SOBRE UMA CENA DE NOVELA

Por ADILSON MARIANO DE JESUS SANTOS | 13/07/2016 | Crônicas

SOBRE UMA CENA DE NOVELA

Hoje eu acordei mais leve, durante muitos anos eu assisti Glória Menezes e Tarcísio Meire, Regina Duarte e Tony Ramos, Letícia Spiller e Marcelo Novaes e vários outros casais trocarem beijos ardentes e se envolverem em lençóis arfantes... vi muito peito e muita bunda do gênero feminino sendo tocados por mãos masculinas ávidas de desejo...  os vi entrelaçados, suados e gemendo...os vi lábios tocando partes pubianas. ..deitados um sobre o outro em uma indicação clara de sexo. E, isto independente do horário...novelas da tarde, da noite e até de madrugada e assistir estas cenas não fez que eu me tornasse hétero.

Com tanta motivação visual para que eu me tornasse hetero, tive várias experiências com o genero oposto, mas ao mesmo tempo realizei experiências com o mesmo gênero, ainda que de forma velada, escondida e sem anuência de um beijo. Eu não sabia que era possível. Só senti uma boca masculina tocando meus lábios quando um estrangeiro roubou-me em um acampamento e isto eu ja tinha vinte e dois anos, contudo, eu já havia explorado por inteiros corpos masculinos e ao mesmo tempo sido explorado, exceto os meus lábios.

Assisto televisão, eu gosto de dramaturgia, mas as histórias contadas não me reconhecem como um ser social, sou invisível. E, quando resolvem me representar exageram nas cores e me colocam assexuado. Mas, ontem, não. Tamanha foi a minha emoção que as lágrimas banharam-me o rosto.
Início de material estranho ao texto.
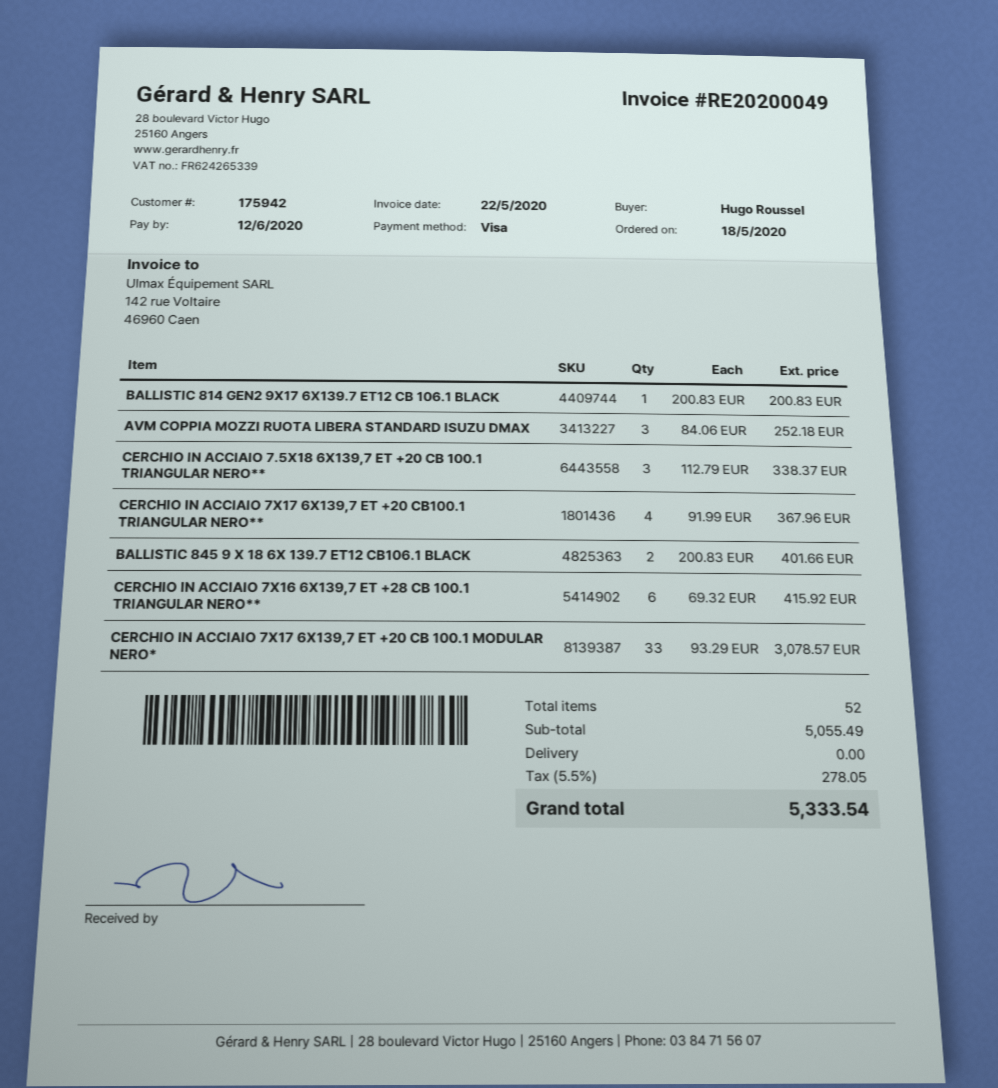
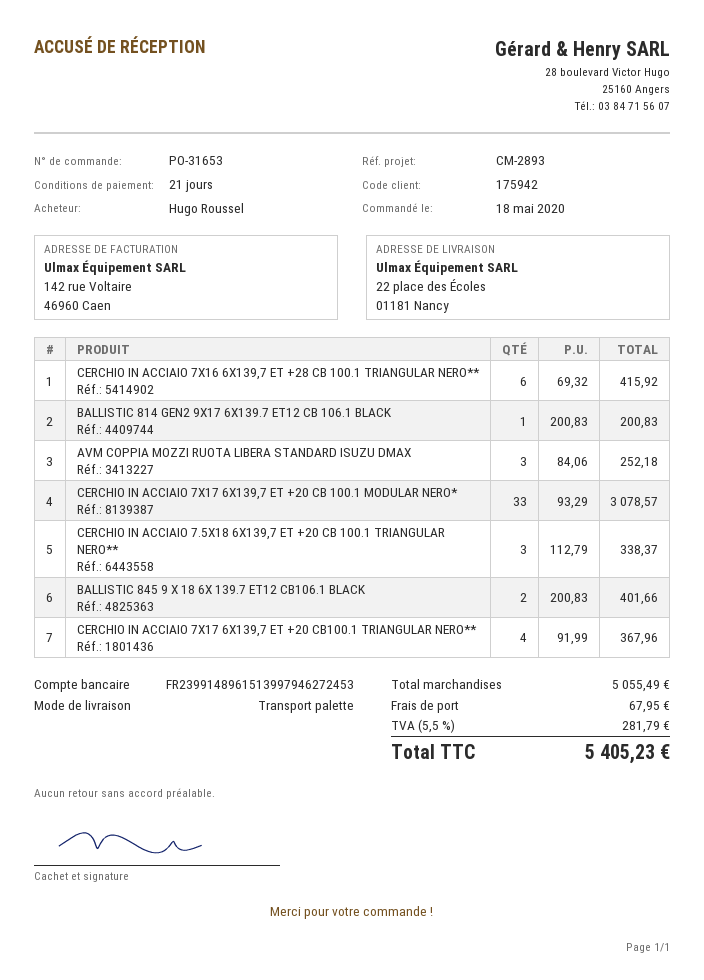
shipping: 0.00 -> 67.95
tax: 5.5% = 278.05 -> 5.5% = 281.79
total: 5333.54 -> 5405.23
Depois de tantos anos, consegui me ver em uma cena de uma novela.

Cada movimento, arfar, demonstrado na cena, me representa. É desta forma que fazemos, o beijo é forte, afinal são dois homens. Sim, a gente tira a roupa, se abraça. Um envolve o outro pelas costas! E por incrível que pareça dormimos abraçados, enlaçados um nos braços do outro.

Meu Deus, como eu queria gritar ao mundo afirmando que eu existo e que o que eu faço é bonito! Mas, a seqüência que os autores irão dar a novela irá satisfazer os desejos de quem não gostou da cena. O feito será descoberto e um dos personagens será preso e condenado por crime de lesa majestade, tendo como possível final a forca, como exemplo do que não pode ser feito.

O pano de fundo da novela é o inicio do século XIX, e graças à Deus, hoje não podem me prender. Melhor, querem que eu permaneça preso nas masmorras de meu ato, de meu beijo, de meu carinho e que qualquer manifestação de afeto seja restrita a lugares fechados e escondidos e se possível que ninguém saiba, enquanto os heteros escancaram os seus afetos, me vejo na masmorra de minha condição, ainda invisível. A única pergunta que me faço: Até quando?